(config)=

# Configuration

## Hyperparameter YAML syntax

The syntax used in `hyperparameters/algo_name.yml` for setting
hyperparameters (likewise the syntax to [overwrite
hyperparameters](https://github.com/DLR-RM/rl-baselines3-zoo#overwrite-hyperparameters)
on the cli) may be specialized if the argument is a function. See
examples in the `hyperparameters/` directory. For example:

- Specify a linear schedule for the learning rate:

```yaml
learning_rate: lin_0.012486195510232303
```

Specify a different activation function for the network:

```yaml
policy_kwargs: "dict(activation_fn=nn.ReLU)"
```

For a custom policy:

```yaml
policy: my_package.MyCustomPolicy  # for instance stable_baselines3.ppo.MlpPolicy
```

## Env Normalization

In the hyperparameter file, `normalize: True` means that the training
environment will be wrapped in a
[VecNormalize](https://github.com/DLR-RM/stable-baselines3/blob/master/stable_baselines3/common/vec_env/vec_normalize.py#L13)
wrapper.

[Normalization
uses](https://github.com/DLR-RM/rl-baselines3-zoo/issues/64) the
default parameters of `VecNormalize`, with the exception of `gamma`
which is set to match that of the agent. This can be
[overridden](https://github.com/DLR-RM/rl-baselines3-zoo/blob/v0.10.0/hyperparams/sac.yml#L239)
using the appropriate `hyperparameters/algo_name.yml`, e.g.

```yaml
normalize: "{'norm_obs': True, 'norm_reward': False}"
```

## Env Wrappers

You can specify in the hyperparameter config one or more wrapper to use
around the environment:

for one wrapper:

```yaml
env_wrapper: gym_minigrid.wrappers.FlatObsWrapper
```

for multiple, specify a list:

```yaml
env_wrapper:
    - rl_zoo3.wrappers.TruncatedOnSuccessWrapper:
        reward_offset: 1.0
    - sb3_contrib.common.wrappers.TimeFeatureWrapper
```

Note that you can easily specify parameters too.

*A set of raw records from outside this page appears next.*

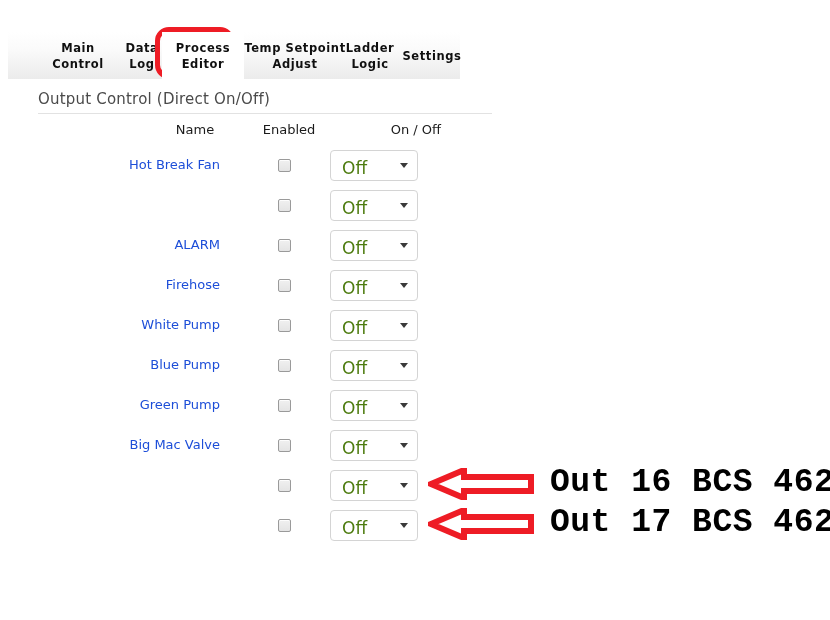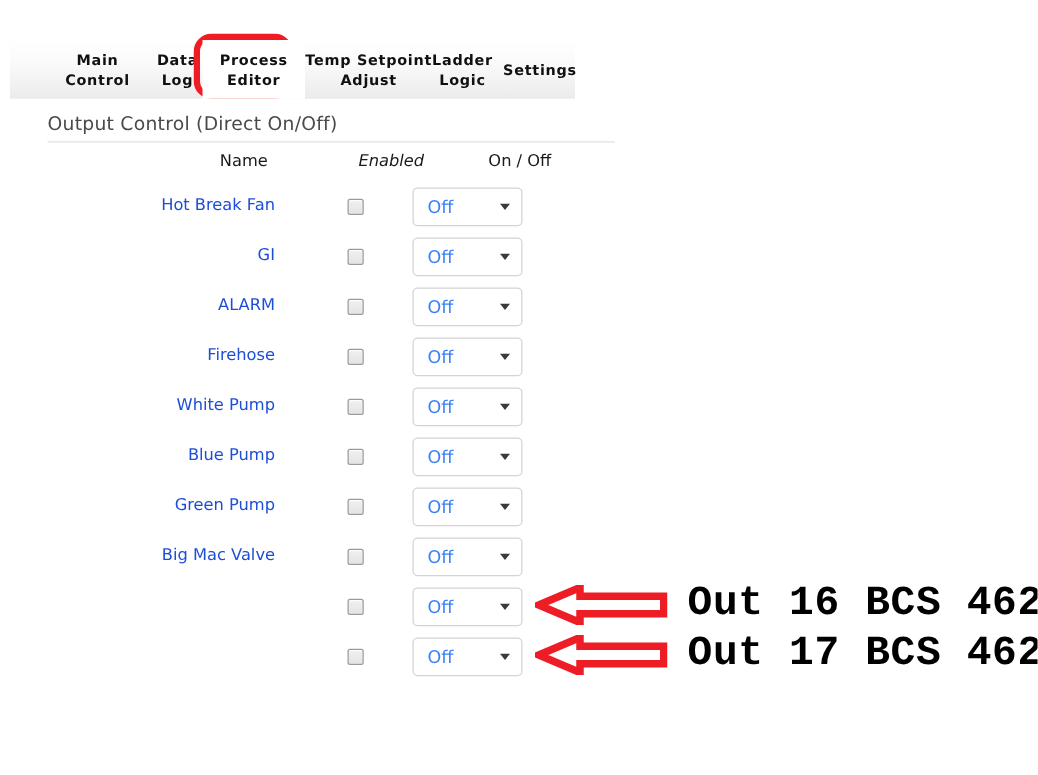"Enabled" #head-enabled { font-style: italic -> none; left: 228px -> 204px }
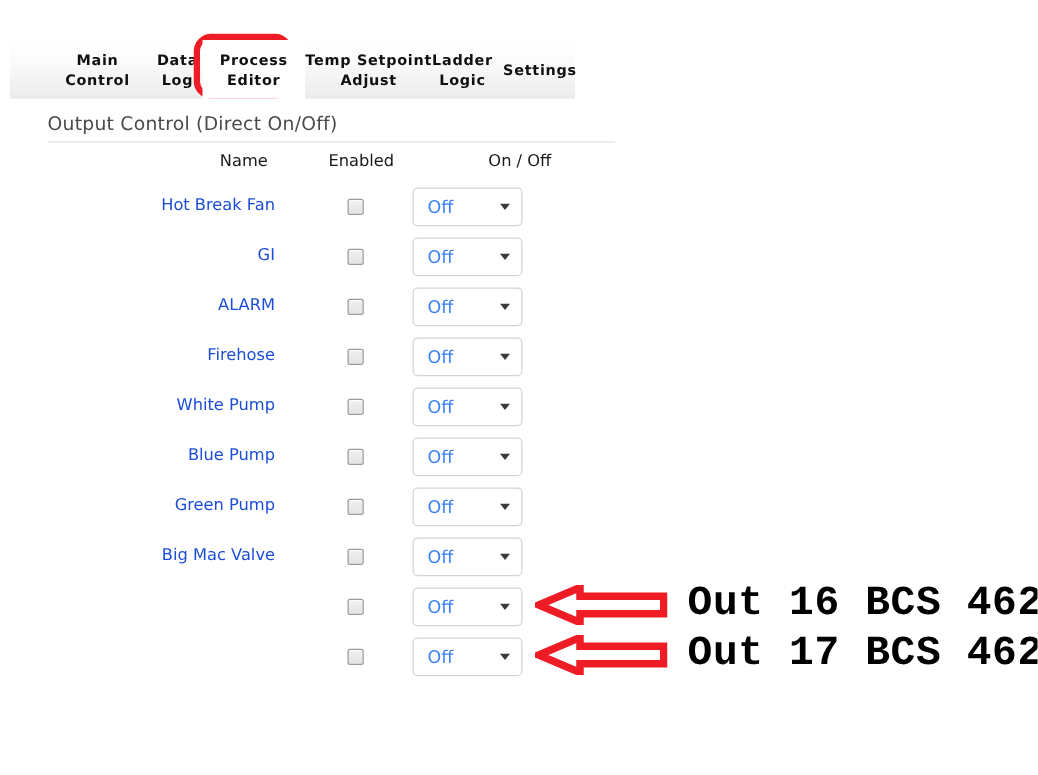"Off" .row-select .sel-value { color: #3b82f6 -> #4d7c0f; font-size: 14px -> 17px }
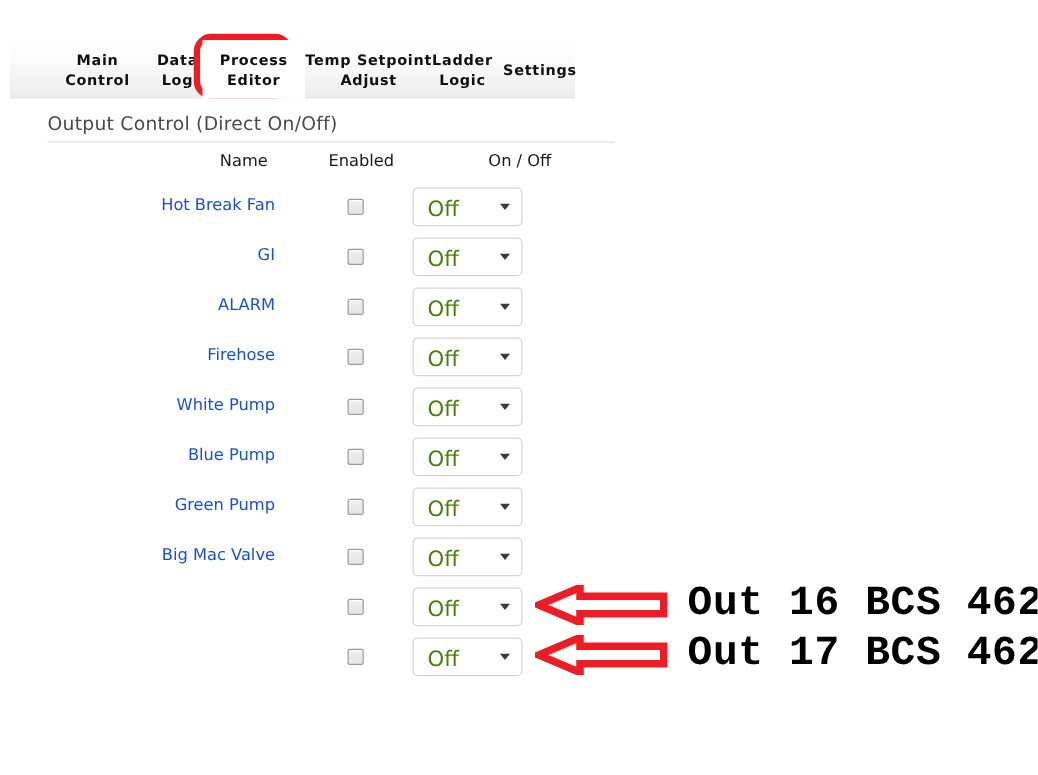"GI" div.row-name { html: <div>GI</div> -> none }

By default, the environment is wrapped with a `Monitor` wrapper to
record episode statistics. You can specify arguments to it using
`monitor_kwargs` parameter to log additional data. That data *must* be
present in the info dictionary at the last step of each episode.

For instance, for recording success with goal envs
(e.g. `FetchReach-v1`):

```yaml
monitor_kwargs: dict(info_keywords=('is_success',))
```

or recording final x position with `Ant-v3`:

```yaml
monitor_kwargs: dict(info_keywords=('x_position',))
```

Note: for known `GoalEnv` like `FetchReach`,
`info_keywords=('is_success',)` is actually the default.

You can also specify environment keyword arguments with:

```yaml
env_kwargs:
  gravity: 0.0
```

## VecEnvWrapper

You can specify which `VecEnvWrapper` to use in the config, the same
way as for env wrappers (see above), using the `vec_env_wrapper` key:

For instance:

```yaml
vec_env_wrapper: stable_baselines3.common.vec_env.VecMonitor
```

Note: `VecNormalize` is supported separately using `normalize`
keyword, and `VecFrameStack` has a dedicated keyword `frame_stack`.

## Callbacks

Following the same syntax as env wrappers, you can also add custom
callbacks to use during training.

```yaml
callback:
  - rl_zoo3.callbacks.ParallelTrainCallback:
      gradient_steps: 256
```

## Default Hyperparameters

You can use a `default` entry in your hyperparameter YAML file to provide fallback hyperparameters for environments that don't have specific entries.
This is useful when training on environments for which you don't have tuned hyperparameters.

The `default` hyperparameters will be used when:
1. The environment is not explicitly listed in the config file
2. The environment is not an Atari game (which uses the `atari` entry)

Example:

```yaml
# Specific hyperparameters for CartPole-v1
CartPole-v1:
  n_envs: 8
  n_timesteps: !!float 1e5
  policy: 'MlpPolicy'
  learning_rate: 1e-3

# Fallback hyperparameters for any other environment
default:
  n_envs: 4
  n_timesteps: !!float 1e6
  policy: 'MlpPolicy'
```

When training on an environment not explicitly listed, the Zoo will print `Using 'default' hyperparameters` and apply the default settings.